Na prática clínica do psicólogo é comum que o mesmo encontre queixas relacionadas a transtornos psiquiátricos. Também costuma ser frequente a necessidade de diálogo com profissionais de outras áreas, tal como os psiquiatras. Igualmente é bastante provável que o terapeuta se depare com questionamentos acerca das causas da psicopatologia. Na busca por uma explicação, muitas vezes o próprio cliente espera uma resposta que aponte uma origem exclusivamente biológica, mais precisamente genética.

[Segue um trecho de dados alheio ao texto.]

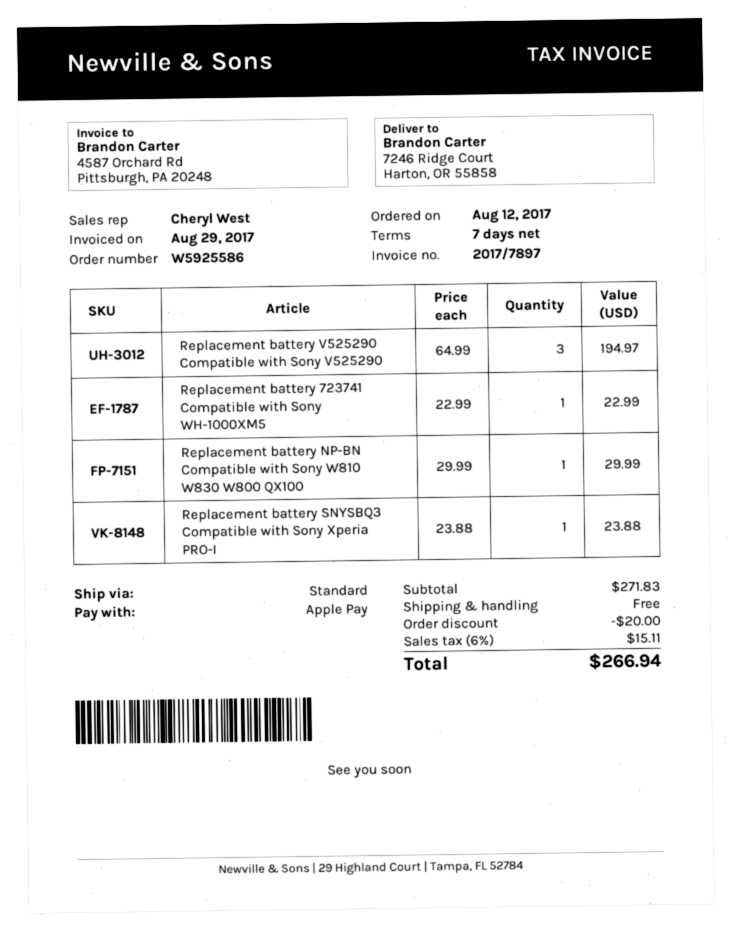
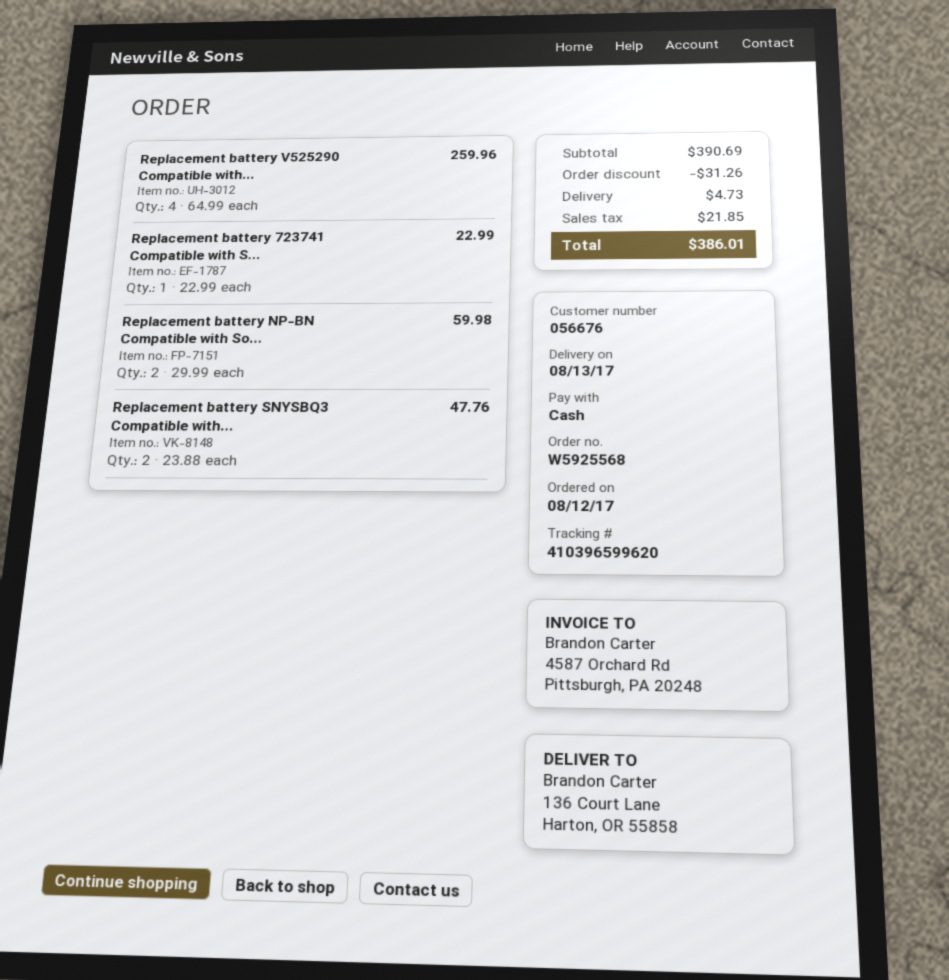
order number: W5925586 -> W5925568
payment method: Apple Pay -> cash
ship to: 7246 Ridge Court, Harton, OR 55858 -> 136 Court Lane, Harton, OR 55858
Replacement battery V525290 Compatible with Sony V525290: 3 x 64.99 = 194.97 -> 4 x 64.99 = 259.96
Replacement battery NP-BN Compatible with Sony W810 W830 W800 QX100: 1 x 29.99 = 29.99 -> 2 x 29.99 = 59.98
Replacement battery SNYSBQ3 Compatible with Sony Xperia PRO-I: 1 x 23.88 = 23.88 -> 2 x 23.88 = 47.76
subtotal: 271.83 -> 390.69
discount: 20.00 -> 31.26
shipping: 0.00 -> 4.73
tax: 15.11 -> 21.85
total: 266.94 -> 386.01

No entanto, diante de todas essas situações, o psicólogo, especialmente os terapeutas iniciantes, podem ter mais perguntas do que respostas para oferecer: Como a Análise do Comportamento entende os transtornos mentais? O que a Psiquiatria tem a contribuir? Qual a influência genética? O presente capítulo objetiva discutir cada uma dessas questões, sem contudo, buscar esgotá-las ou oferecer apontamentos conclusivos. Trata-se de propiciar algumas orientações como ponto de partida para que o terapeuta seja capaz de refletir sobre essas temáticas e direcionar sua atuação clínica.
Como a Análise do Comportamento entende os transtornos mentais?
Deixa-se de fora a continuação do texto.